Internet security guidance

The second edition of ISO/IEC 27032 "Cybersecurity - Guidelines for Internet security" has just been published.

The introduction to the new edition commences:

"The focus of this document is to address Internet security issues and provide guidance for addressing common Internet security threats, such as:

— social engineering attacks;

— zero-day attacks;

— privacy attacks;

— hacking; and

— the proliferation of malicious software (malware), spyware and other potentially unwanted software."

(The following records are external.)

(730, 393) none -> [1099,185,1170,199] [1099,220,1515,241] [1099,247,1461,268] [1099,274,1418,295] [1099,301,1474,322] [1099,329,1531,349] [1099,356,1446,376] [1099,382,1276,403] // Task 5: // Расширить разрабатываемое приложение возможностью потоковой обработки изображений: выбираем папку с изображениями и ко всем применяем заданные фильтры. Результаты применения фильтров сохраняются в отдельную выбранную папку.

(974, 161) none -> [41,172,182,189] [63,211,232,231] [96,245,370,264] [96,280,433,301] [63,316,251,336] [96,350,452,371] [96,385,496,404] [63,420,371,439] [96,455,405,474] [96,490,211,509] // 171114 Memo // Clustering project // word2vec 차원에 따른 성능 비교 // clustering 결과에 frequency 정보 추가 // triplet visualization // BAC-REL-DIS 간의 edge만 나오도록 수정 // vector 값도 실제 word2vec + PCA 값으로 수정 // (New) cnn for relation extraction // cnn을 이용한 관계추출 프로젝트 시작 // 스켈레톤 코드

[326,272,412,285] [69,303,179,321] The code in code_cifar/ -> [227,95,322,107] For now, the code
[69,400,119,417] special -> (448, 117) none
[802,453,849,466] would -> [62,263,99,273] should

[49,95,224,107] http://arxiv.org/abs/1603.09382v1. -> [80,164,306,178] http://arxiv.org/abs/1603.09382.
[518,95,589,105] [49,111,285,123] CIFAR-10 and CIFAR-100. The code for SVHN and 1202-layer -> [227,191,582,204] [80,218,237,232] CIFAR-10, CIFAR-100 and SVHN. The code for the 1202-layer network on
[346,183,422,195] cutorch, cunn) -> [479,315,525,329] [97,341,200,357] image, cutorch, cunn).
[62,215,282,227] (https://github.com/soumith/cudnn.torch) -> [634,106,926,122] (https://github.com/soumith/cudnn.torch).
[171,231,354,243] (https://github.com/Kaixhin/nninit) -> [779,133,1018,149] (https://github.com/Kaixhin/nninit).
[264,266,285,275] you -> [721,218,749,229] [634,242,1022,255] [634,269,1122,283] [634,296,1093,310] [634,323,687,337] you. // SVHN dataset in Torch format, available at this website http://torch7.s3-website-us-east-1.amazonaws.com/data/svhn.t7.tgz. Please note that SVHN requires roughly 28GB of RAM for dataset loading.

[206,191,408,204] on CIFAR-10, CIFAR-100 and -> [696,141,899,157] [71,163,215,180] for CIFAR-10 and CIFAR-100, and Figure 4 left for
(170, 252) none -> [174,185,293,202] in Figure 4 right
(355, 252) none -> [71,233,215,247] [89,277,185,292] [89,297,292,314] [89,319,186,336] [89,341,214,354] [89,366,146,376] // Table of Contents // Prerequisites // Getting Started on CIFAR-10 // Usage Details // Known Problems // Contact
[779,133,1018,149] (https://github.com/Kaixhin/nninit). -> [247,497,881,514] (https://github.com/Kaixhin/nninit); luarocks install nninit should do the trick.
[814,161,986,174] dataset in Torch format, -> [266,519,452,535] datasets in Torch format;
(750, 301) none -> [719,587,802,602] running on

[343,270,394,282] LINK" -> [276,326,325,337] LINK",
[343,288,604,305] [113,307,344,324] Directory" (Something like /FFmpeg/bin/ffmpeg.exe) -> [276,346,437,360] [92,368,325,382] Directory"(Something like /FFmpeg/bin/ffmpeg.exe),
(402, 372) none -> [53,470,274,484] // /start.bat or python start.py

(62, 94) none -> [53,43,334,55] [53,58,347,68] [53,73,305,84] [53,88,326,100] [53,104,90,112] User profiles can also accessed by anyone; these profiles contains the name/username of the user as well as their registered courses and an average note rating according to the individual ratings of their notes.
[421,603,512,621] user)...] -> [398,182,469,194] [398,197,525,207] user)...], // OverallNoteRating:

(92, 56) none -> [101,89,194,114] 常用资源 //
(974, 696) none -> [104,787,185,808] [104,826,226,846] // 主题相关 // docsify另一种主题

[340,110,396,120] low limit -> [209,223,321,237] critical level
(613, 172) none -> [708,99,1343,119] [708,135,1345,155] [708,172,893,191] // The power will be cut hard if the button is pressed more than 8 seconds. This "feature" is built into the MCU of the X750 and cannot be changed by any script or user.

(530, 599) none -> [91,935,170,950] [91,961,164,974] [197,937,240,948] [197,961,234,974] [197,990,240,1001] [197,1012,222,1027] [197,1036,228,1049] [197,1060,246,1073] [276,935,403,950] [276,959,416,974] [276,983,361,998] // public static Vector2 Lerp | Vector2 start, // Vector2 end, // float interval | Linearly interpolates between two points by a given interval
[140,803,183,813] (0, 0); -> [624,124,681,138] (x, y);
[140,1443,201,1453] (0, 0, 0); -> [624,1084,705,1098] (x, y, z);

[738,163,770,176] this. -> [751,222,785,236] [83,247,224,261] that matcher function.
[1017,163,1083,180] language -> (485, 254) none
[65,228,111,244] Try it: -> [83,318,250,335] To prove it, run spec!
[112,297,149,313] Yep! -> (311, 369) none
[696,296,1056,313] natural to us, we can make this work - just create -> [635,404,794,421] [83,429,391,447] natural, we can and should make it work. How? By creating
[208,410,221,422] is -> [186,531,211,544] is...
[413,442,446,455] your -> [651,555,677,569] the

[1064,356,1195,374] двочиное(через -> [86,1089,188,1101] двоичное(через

Notice the standard is focused on "Internet security issues" which, in practice, means it covers active attacks perpetrated via the Internet. However:

• I have already seen people mistakenly referring to this as a cybersecurity standard, presumably because both the previous and revised titles of the standard include the word 'cybersecurity'. In the second edition, however, it is merely given as the name of ISO/IEC JTC 1/SC 27 which produced the standard. 'Cybersecurity' in the first edition was replaced by 'Internet security' in the second edition standard title.
  
  
• 'Cybersecurity' is defined in '27032 by citing ISO/IEC TS 27100:2020 ...

"safeguarding of people, society, organizations and nations from cyber risks.   Note 1 to entry: Safeguarding means to keep cyber risk at a tolerable level."

"Cyber risk" remains undefined, leaving the definition incomplete, thereby perpetuating confusion about what 'cyber' and hence 'cybersecurity' actually means.

• A scope diagram is intended to clarify the standard's coverage:

According to Figure 1, Internet security is entirely within cybersecurity, which covers other areas.  I have argued for decades that information security goes further still - taking in risks to all forms of information, not just computer data, systems and networks. Knowlege, trade secrets, creative content and intellectual property are all examples of valuable information that deserve or require protection, regardless of any computerisation. As an Internet security standard, '27032 covers only the yellow highlighted bit on this extended scope diagram:

 

• 'Attacks' (in the sense of deliberate, malicious, targeted acts by adversaries) are not the only threats to information, even in the IT context. In particular, there are many accidental and natural threats such as typos, system design flaws, bugs and floods, plus untargeted/general threats such as network worms and mis/dis-information.
  
  
• 'Via the Internet' implies external adversaries or outsider threats. What about malicious insiders and collaboration e.g. in fraud?  And for that matter, what about attacks via non-Internet network or data comms connections, or by other means (such as infected USB sticks, insecure WiFi and unauthorised BYOD equipment)?
  
  
• There are other 'cyber' terms with rather different connotations, such as cyberwar and cyberterrorism. The ordinary everyday kinds of Internet threat covered by this standard are insignificant compared to the high-end extreme threats that are (or definitely should be!) of concern to critical infrastructure organisations, hence the protective measures are comparatively basic - mere hygiene you could say, and some way short of best practice. An example is ICT supply chain security, with genuine concerns about systems being compromised deep within the firmware or silicon for national security/defence/offense/spooky purposes. 

In summary, the new edition is definitely an improvement over the old but needs to be interpreted carefully, particularly in organisations facing more significant and diverse information risks (which most do).